Task brief: Could you give the data that follows again exactly, without its pictures?
══ Dataset content ══
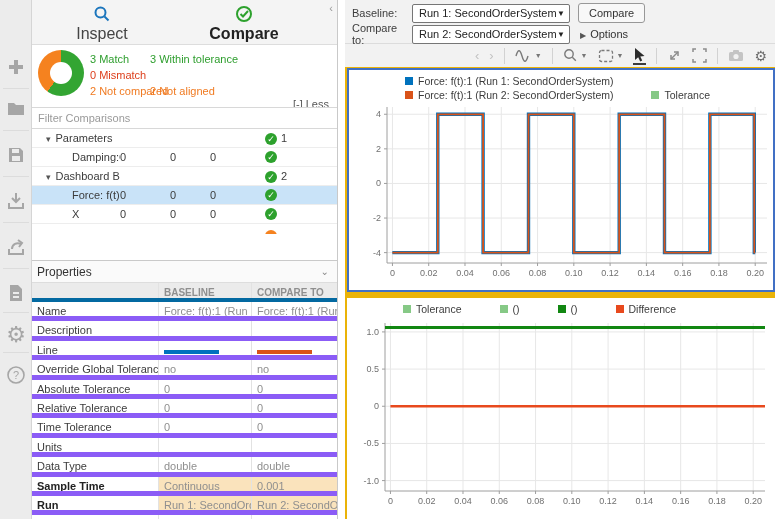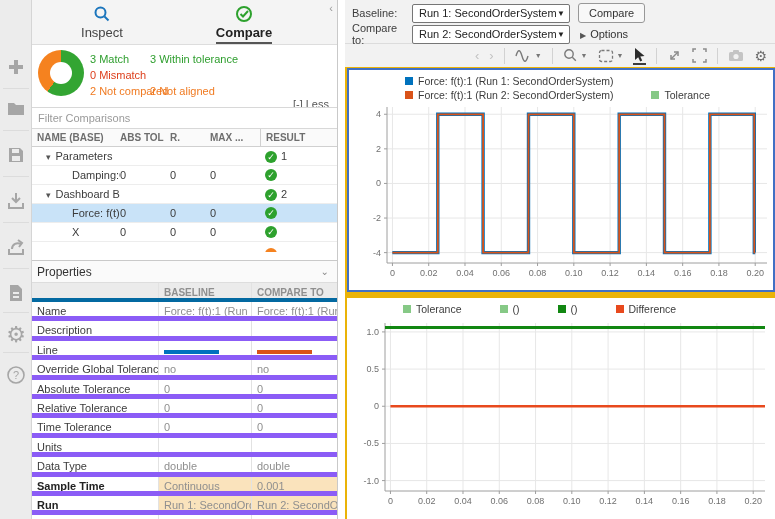--- a/index.html
+++ b/index.html
@@ -17,7 +17,7 @@
   .tabbar { position:absolute; left:0; top:0; width:100%; height:45px; background:#f4f4f4; border-bottom:1px solid #dddddd; }
   .tab { position:absolute; top:0; height:45px; width:140px; text-align:center; cursor:default; }
   .tab .tab-icon { margin-top:5px; height:20px; }
-  .tab .tab-label { font-size:13px; color:#444; display:inline-block; padding-bottom:2px; }
+  .tab .tab-label { font-size:16px; color:#444; display:inline-block; padding-bottom:2px; }
   .tab.active .tab-label { font-weight:bold; color:#222; border-bottom:2px solid #555; }
   .collapse-chevron { position:absolute; right:4px; top:2px; color:#9a9a9a; font-size:11px; }
 

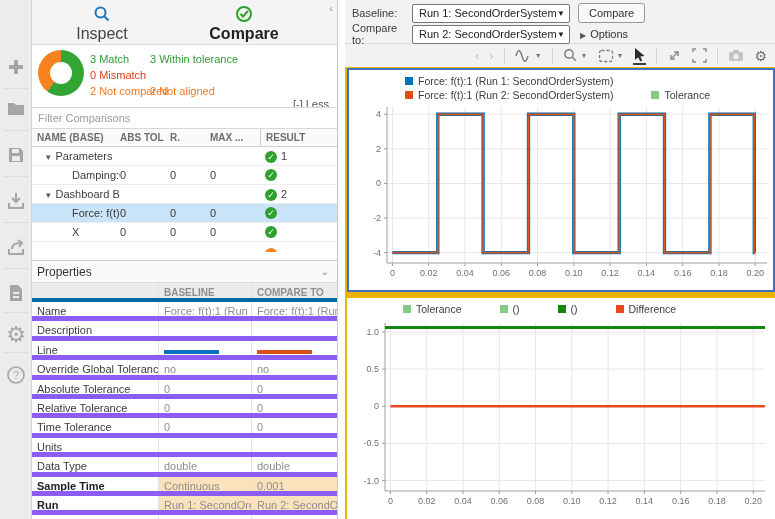--- a/index.html
+++ b/index.html
@@ -188,13 +188,6 @@
   </div>
 
   <div class="cmp-table">
-    <div class="cmp-row header">
-      <div class="c-name">NAME (BASE)</div>
-      <div class="c-val">ABS TOL</div>
-      <div class="c-val">R.</div>
-      <div class="c-val">MAX ...</div>
-      <div class="c-val" style="border-left:1px solid #d0d0d0;padding-left:5px">RESULT</div>
-    </div>
 
     <div class="cmp-row">
       <div class="c-name group"><span class="expander">▾</span><span>Parameters</span></div>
═══
Reply to the exercise:
--- a/index.html
+++ b/index.html
@@ -17,7 +17,7 @@
   .tabbar { position:absolute; left:0; top:0; width:100%; height:45px; background:#f4f4f4; border-bottom:1px solid #dddddd; }
   .tab { position:absolute; top:0; height:45px; width:140px; text-align:center; cursor:default; }
   .tab .tab-icon { margin-top:5px; height:20px; }
-  .tab .tab-label { font-size:13px; color:#444; display:inline-block; padding-bottom:2px; }
+  .tab .tab-label { font-size:16px; color:#444; display:inline-block; padding-bottom:2px; }
   .tab.active .tab-label { font-weight:bold; color:#222; border-bottom:2px solid #555; }
   .collapse-chevron { position:absolute; right:4px; top:2px; color:#9a9a9a; font-size:11px; }
 

--- a/index.html
+++ b/index.html
@@ -188,13 +188,6 @@
   </div>
 
   <div class="cmp-table">
-    <div class="cmp-row header">
-      <div class="c-name">NAME (BASE)</div>
-      <div class="c-val">ABS TOL</div>
-      <div class="c-val">R.</div>
-      <div class="c-val">MAX ...</div>
-      <div class="c-val" style="border-left:1px solid #d0d0d0;padding-left:5px">RESULT</div>
-    </div>
 
     <div class="cmp-row">
       <div class="c-name group"><span class="expander">▾</span><span>Parameters</span></div>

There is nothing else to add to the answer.